The NINA-B40x series from u-blox, such as the NINA-B406-00B, include an internal PCB trace antenna integrated into the 10 x 15 x 2.2 mm module PCB (Figure 6). NINA-B406 modules can deliver up to +8 dBm of output power. In addition to support for Bluetooth 5.1 modes, including AoA and AoD, these modules support 802.15.4 (Thread and Zigbee) and Nordic proprietary 2.4 GHz protocols, enabling designers to standardize on a single module for a wide range of IoT device designs.

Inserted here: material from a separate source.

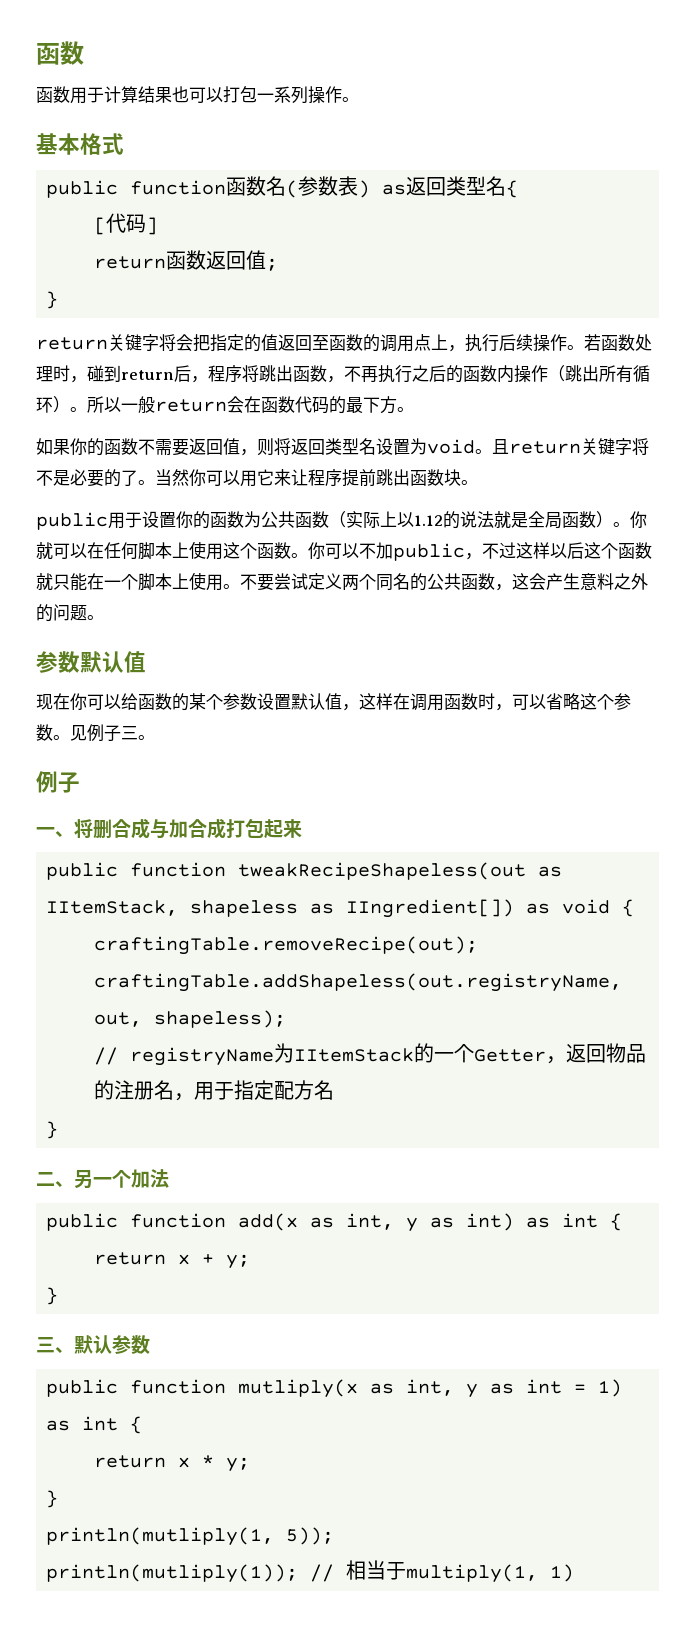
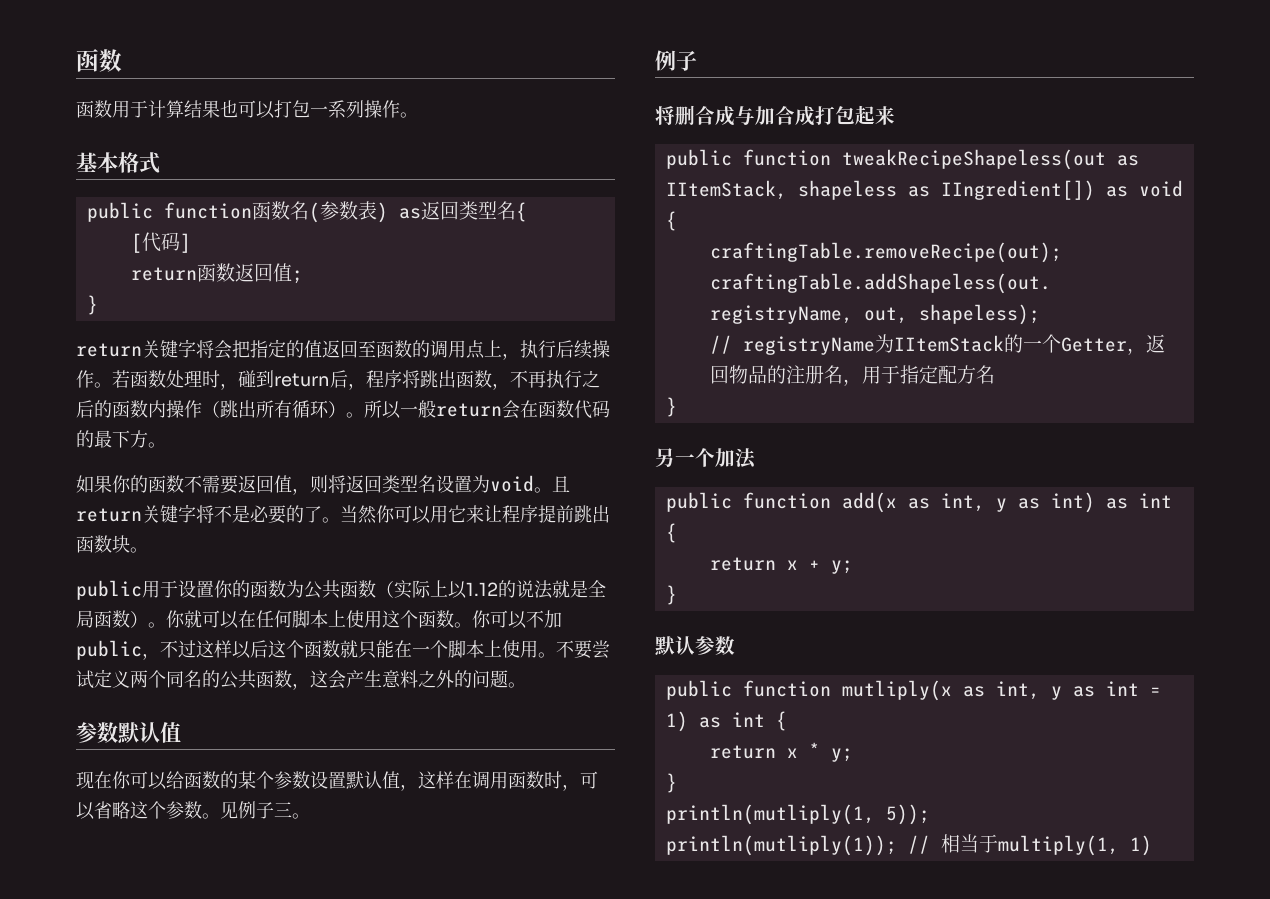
[36,827,74,837] 一、 -> (697, 60) none
[36,1172,74,1187] 二、 -> (677, 407) none
[36,1337,74,1353] 三、 -> (677, 595) none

To speed time to market, designers can use the XPLR-AOA-1 explorer kit from u-blox that allows experimentation with the Bluetooth 5.1 direction-finding feature and support for AoA and AoD functions. This explorer kit includes a tag and an antenna board with a NINA-B411 Bluetooth LE module (Figure 7). The tag is built around a NINA-B406 Bluetooth module and includes software to send out Bluetooth 5.1 advertisement messages. The antenna board is designed to receive the messages and apply an angle calculation algorithm to determine the direction of the tag. The angles are calculated in two dimensions using the array of antennas on the board.
The flexibility of the XPLR-AOA-1 kit enables designers to explore a variety of applications, such as:
- Detecting if an object is approaching a door
- Enabling a camera to follow an asset moving in a room
- Tracking goods passing through a gate or past a specific position
- Avoiding collisions between robots or automated guided vehicles
In addition, a more complex positioning system can be created using several XPLR-AOA-1 kits and triangulating the directions from three or more antenna boards.
Bluetooth AoA and AoD can provide accurate and cost-effective RTLS implementations for Industry 4.0. Designers who can select from SoCs and modules that include the software needed to quickly implement the complex software required to deploy Bluetooth AoA and AoD. These SoCs and modules are optimized for low power consumption to support battery-powered location tags and are designed to operate in harsh industrial environments.